Everyone calm down there is no bee-pocalypse

In a recent article Shawn Regan suggests everybody calm down about bee-pocalyspse:

"Although average winter mortality rates have increased from around 15% before 2006 to more than 30%, beekeepers have been able to adapt to these changes and maintain colony numbers. Rebuilding colonies is a routine part of modern beekeeping. The most common method involves splitting healthy colonies into multiple hives. The new hives, known as “nucs,” require a new queen bee, which can be purchased readily from commercial queen breeders for about $15-$25 each. Many beekeepers split their hives late in the year in anticipation of winter losses. The new hives quickly produce a new brood and often replace more bees than are lost over the winter.

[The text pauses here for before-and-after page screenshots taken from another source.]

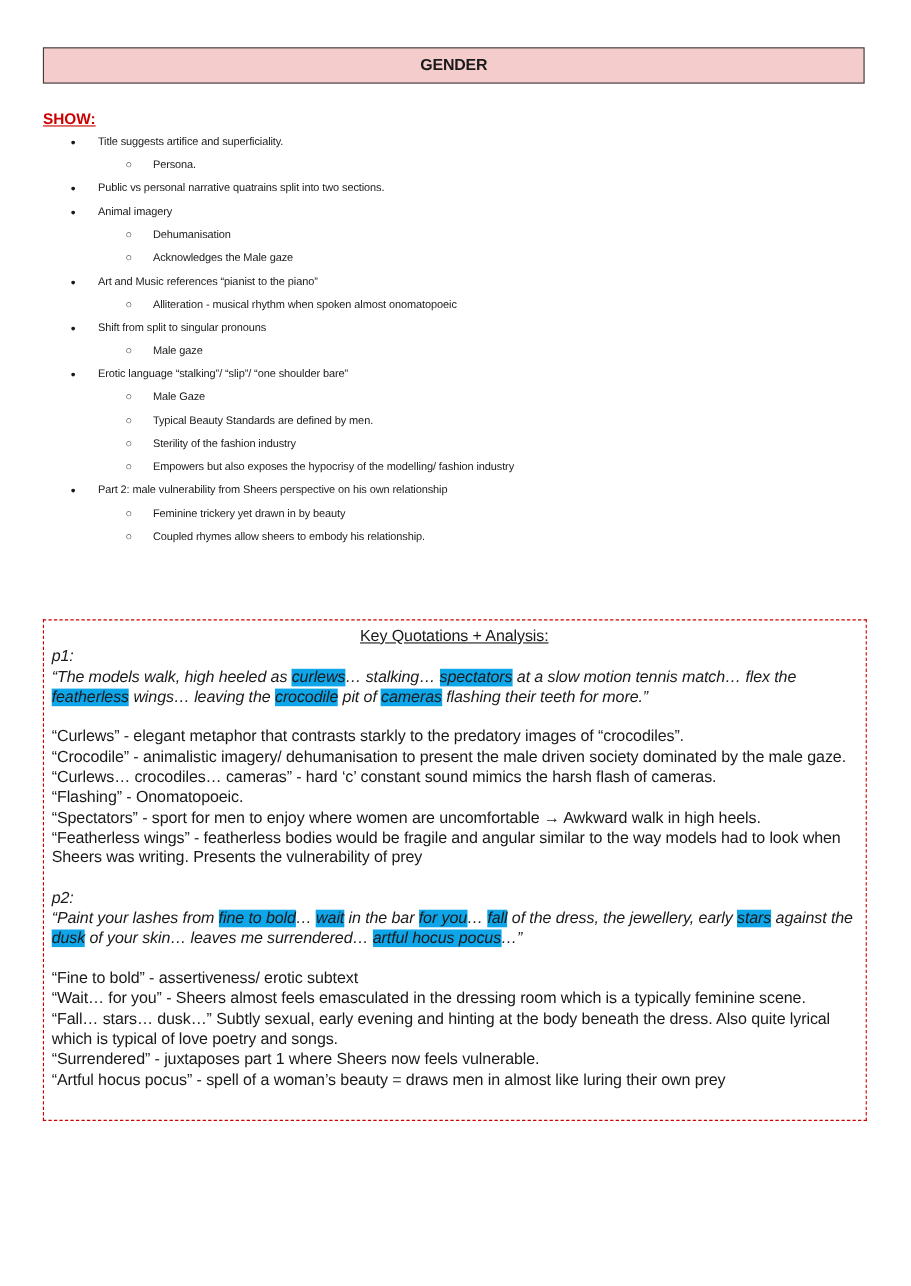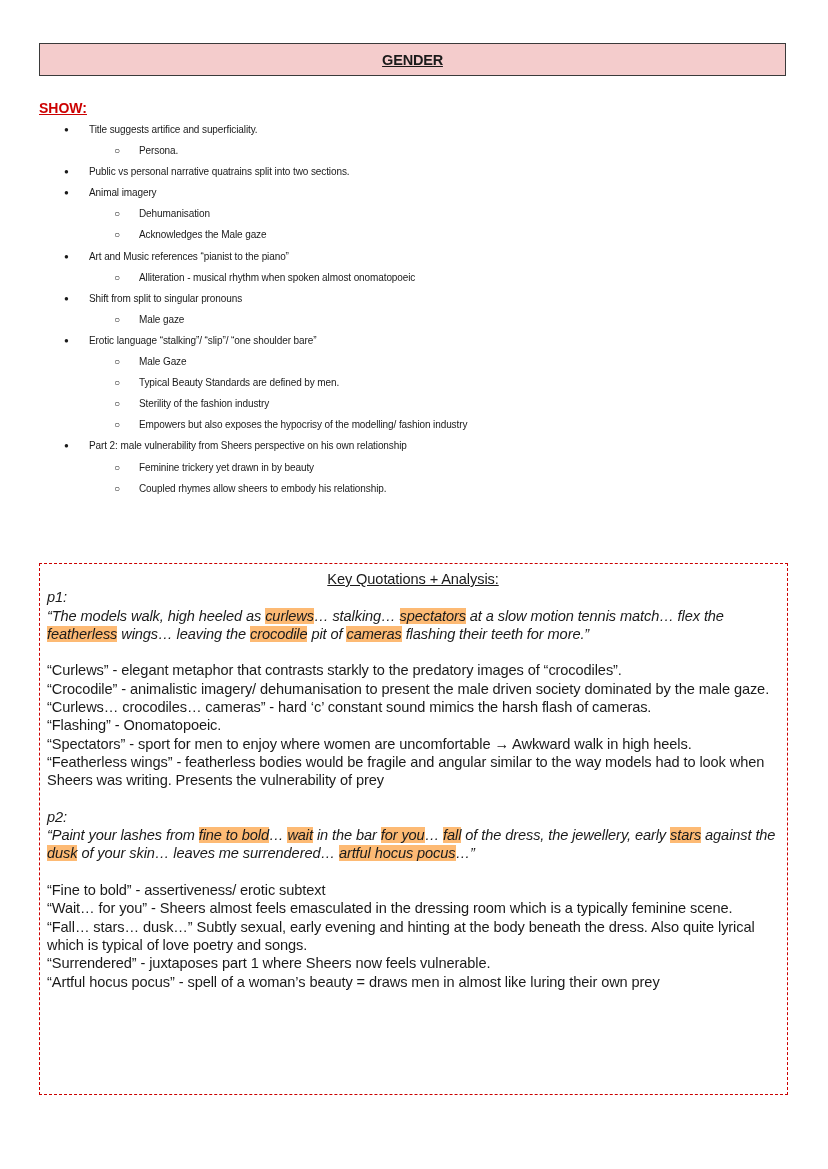"GENDER" .title-box span { text-decoration: underline -> none }
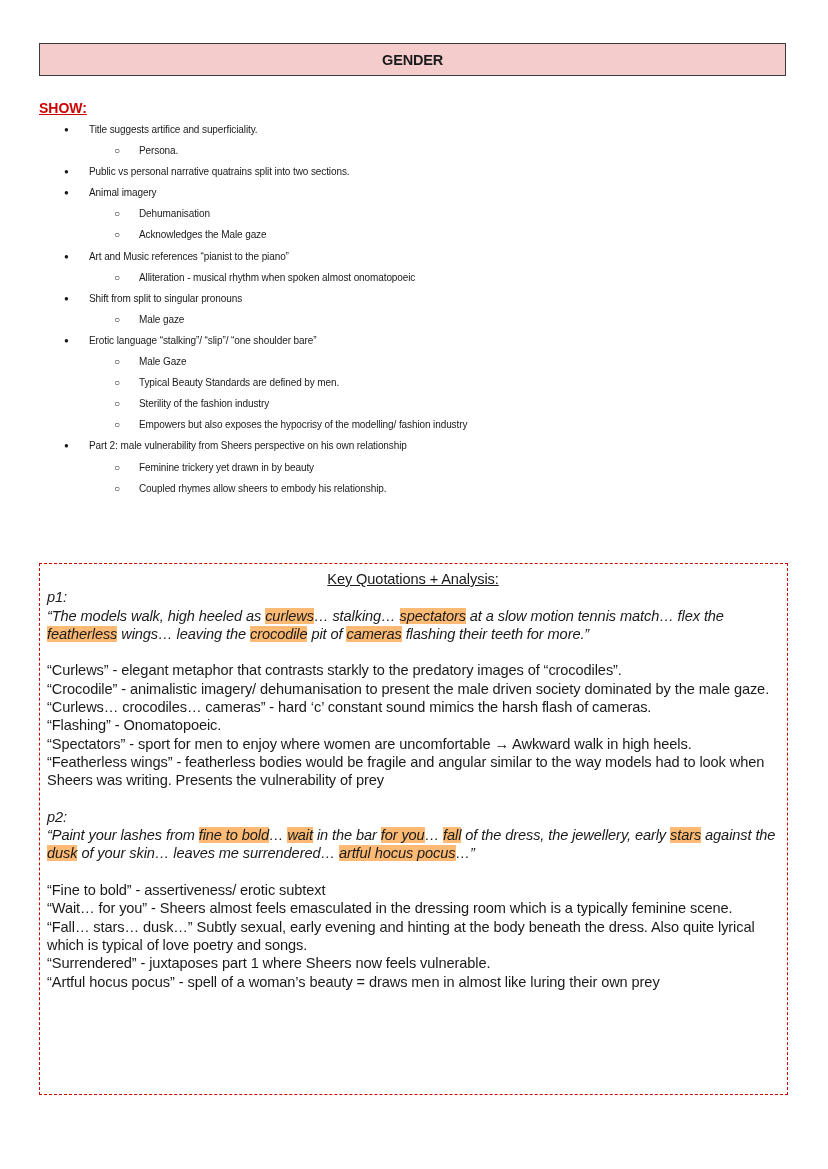"Key Quotations + Analysis:" .quote-box { height: 532px -> 456px }
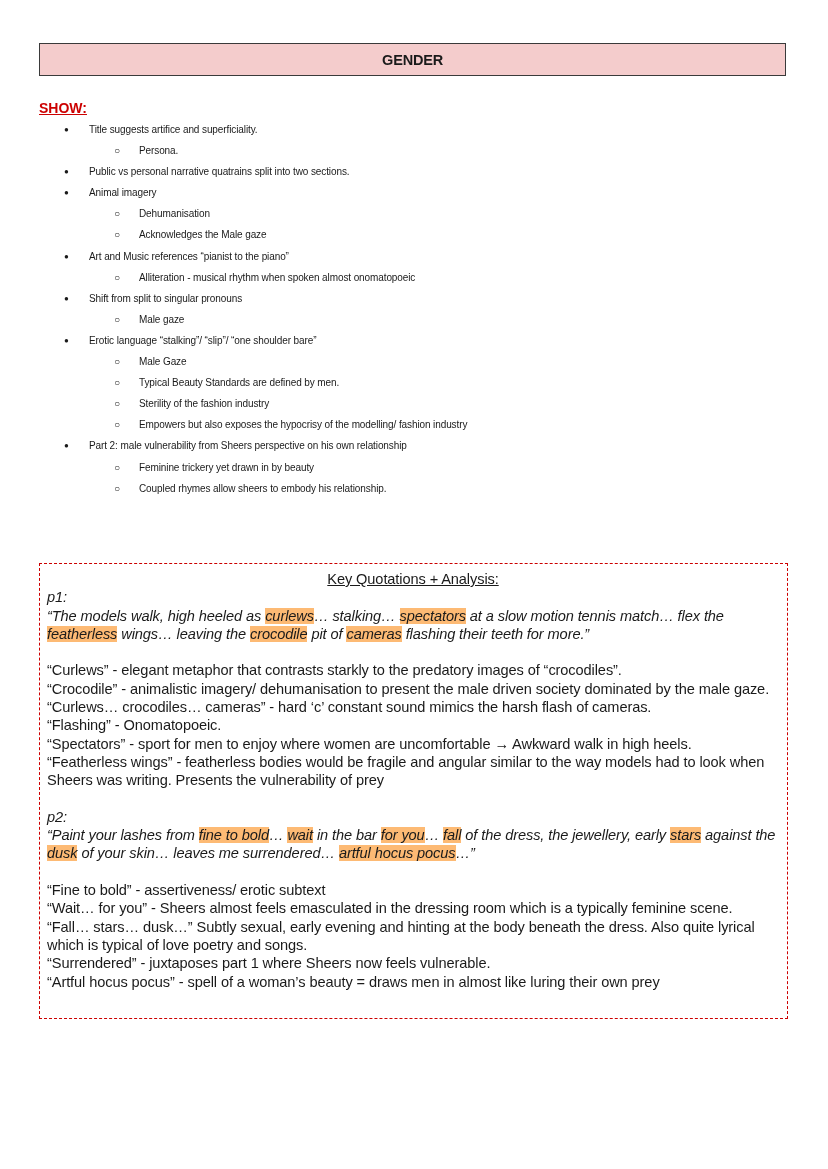"curlews" .hl { background: #fdba74 -> #0ea5e9 }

Other methods of rebuilding colonies include buying packaged bees (about $55 for 12,000 worker bees and a fertilized queen) or replacing the queen to improve the health of the hive."

So that's OK then? In my beekeeping lifetime we have quickly reached a situation where bees can only survive by artificial methods in many parts of the world. Experienced beekeepers know splitting hives, importing package bees, mass queen production and other artificial methods such as queen insemination lead to weaker genetics in their bee stocks unsuited to the local environment.

Does anybody think that losses will peak at 30% if the solutions to the problem comes from the same thinking that created it?

So many hives have poor health because of the incorrectly described methods in this article.Weak hives create more weak hives in a snow ball effect.

The article uses economics to measure bee health. Economics didn't do a good job of predicting the financial crash in 2008, so why should we trust it to determine bee health?

The solution to CCD?  Non toxic varied forage and less exploitation of bees.